« Nous sommes des gestionnaires d'injonctions paradoxales ». Cette formule de David Gruson a fait mouche auprès des 400 cadres hospitaliers réunis à Paris pour leurs rencontres annuelles. Le délégué général de la Fédération hospitalière de France (FHF) a ainsi résumé le quotidien des managers (administratifs, soignants, médicotechniques, socio-éducatifs, logistiques) des hôpitaux, qui ménagent tant bien que mal la chèvre budgétaire et le chou médical.
Alors que la réforme des groupements hospitaliers de territoire (GHT) se précise dans un contexte financier contraint (trois milliards d'euros d'économies à l'hôpital d'ici à 2017), les cadres ont témoigné de la pression croissante qui pèse sur leurs épaules et de leurs difficultés à trouver la ligne de crête entre qualité des soins et économies.
Catharsis
Les tables rondes organisées par la FHF se sont parfois transformées en déversoirs cathartiques.
La dégradation des conditions de travail est une difficulté récurrente.
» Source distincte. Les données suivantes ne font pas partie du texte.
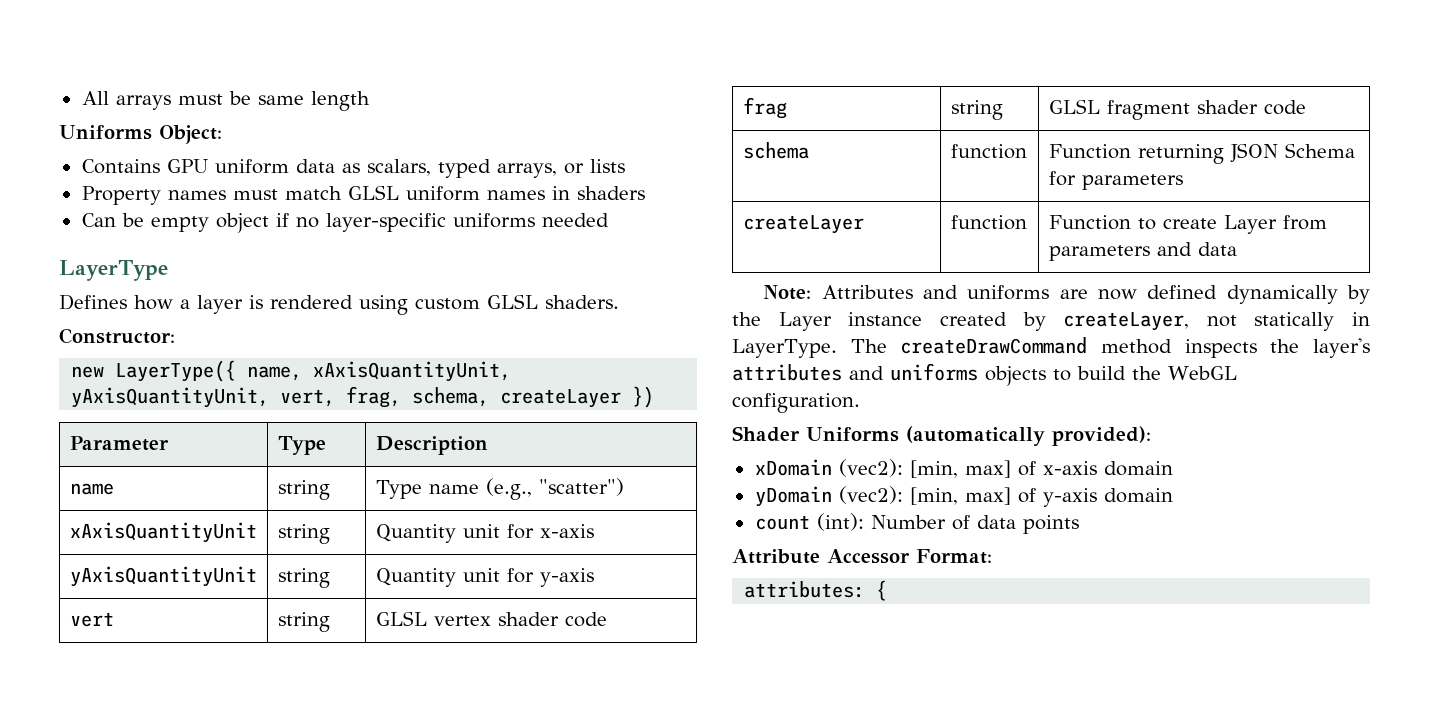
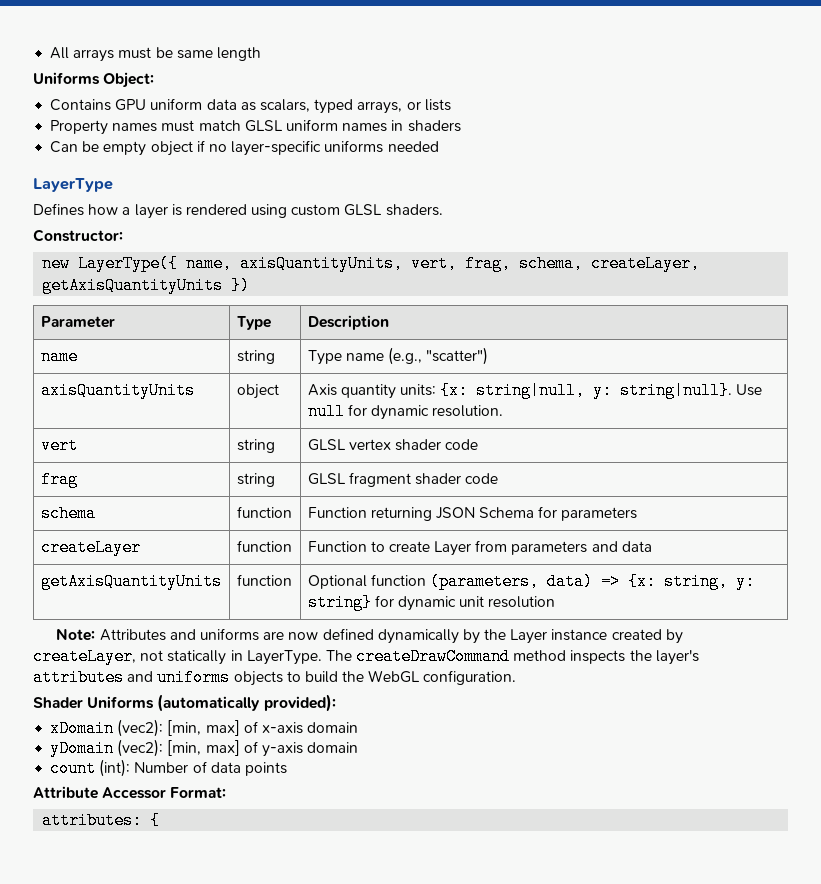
- new LayerType({ name, xAxisQuantityUnit, yAxisQuantityUnit, vert, frag, schema, createLayer })
+ new LayerType({ name, axisQuantityUnits, vert, frag, schema, createLayer, getAxisQuantityUnits })
- xAxisQuantityUnit | string | Quantity unit for x-axis
- yAxisQuantityUnit | string | Quantity unit for y-axis
+ axisQuantityUnits | object | Axis quantity units: {x: string|null, y: string|null}. Use null for dynamic resolution.
+ getAxisQuantityUnits | function | Optional function (parameters, data) => {x: string, y: string} for dynamic unit resolution

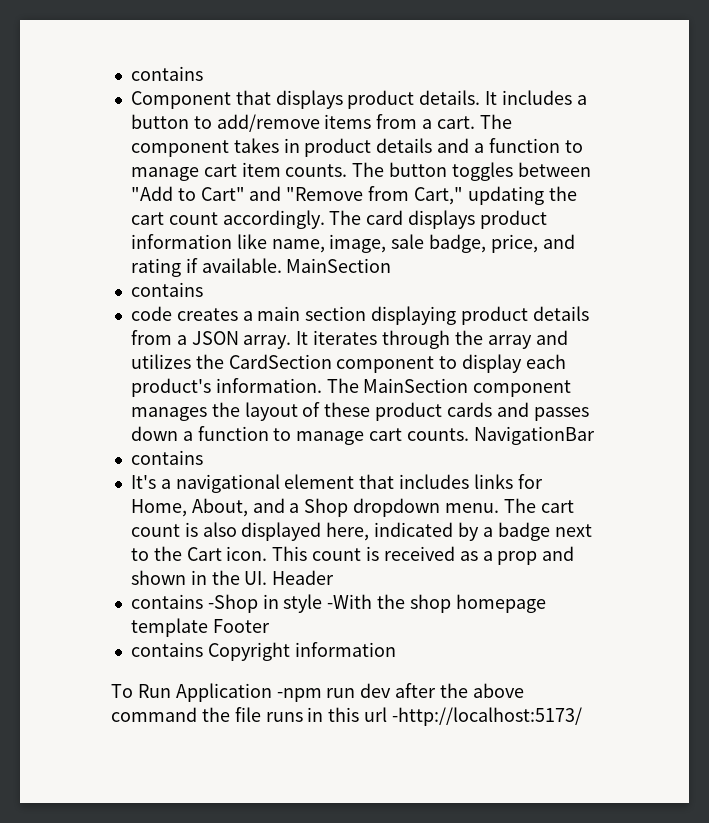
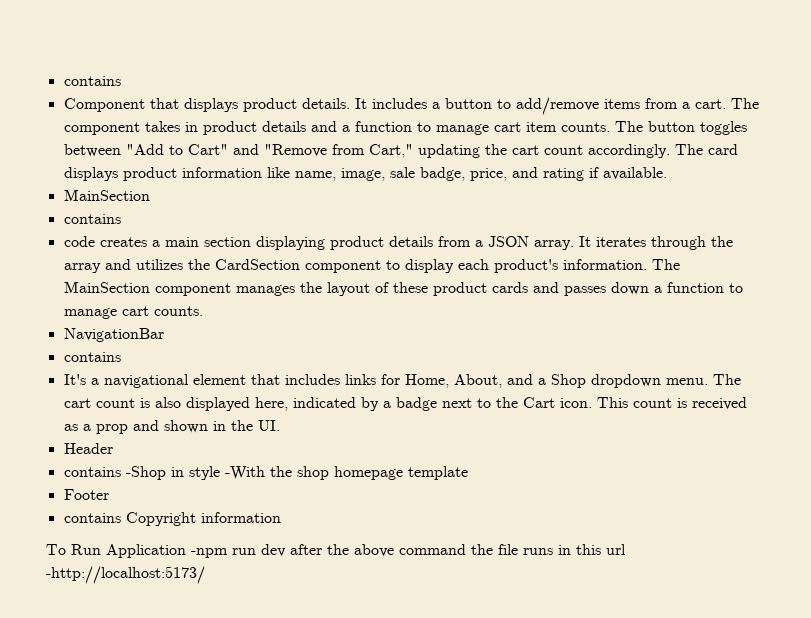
- The card displays product information like name, image, sale badge, price, and rating if available. MainSection
+ The card displays product information like name, image, sale badge, price, and rating if available.
+ MainSection
- The MainSection component manages the layout of these product cards and passes down a function to manage cart counts. NavigationBar
+ The MainSection component manages the layout of these product cards and passes down a function to manage cart counts.
+ NavigationBar
- This count is received as a prop and shown in the UI. Header
+ This count is received as a prop and shown in the UI.
+ Header
- contains -Shop in style -With the shop homepage template Footer
+ contains -Shop in style -With the shop homepage template
+ Footer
Cadre de santé depuis 20 ans, Blandine travaille au service de réanimation du centre hospitalier de Laval (Mayenne). Elle a vu son travail se « dégrader » à la vitesse grand V. « On nous demande plus avec moins de personnel tout en allant plus vite », résume-t-elle avec l'assentiment de la salle.
La baisse des effectifs dans certains services contribue au malaise. Pénélope, dix ans d'expérience, retrace un parcours émaillé de restructurations multiples. Sur quatre cadres gérant les 150 lits d'un EHPAD de la région lyonnaise, elle s'est retrouvée la seule « survivante », se souvient-elle. Puis, ce fut une autre maison de retraite de 80 lits. « Ça aurait pu aller mais il n'y avait pas de directeur. Je me suis retrouvée à gérer la cuisine et la maintenance, l'électricité, le gaz ! »
Gérer l'absentéisme
Dans un environnement sous pression, la détérioration des relations humaines est un autre constat. À l'Assistance publique – Hôpitaux de Paris (AP-HP), la récente expertise (commandée par les syndicats) sur l'organisation du temps de travail des 5 200 cadres du CHU a jeté une lumière crue sur « l'absence de respect » des praticiens hospitaliers à leur égard. Ainsi, les cadres franciliens « souhaiteraient moins de mépris de la part des médecins qui n'arrivent pas à l'heure aux réunions de service », lit-on.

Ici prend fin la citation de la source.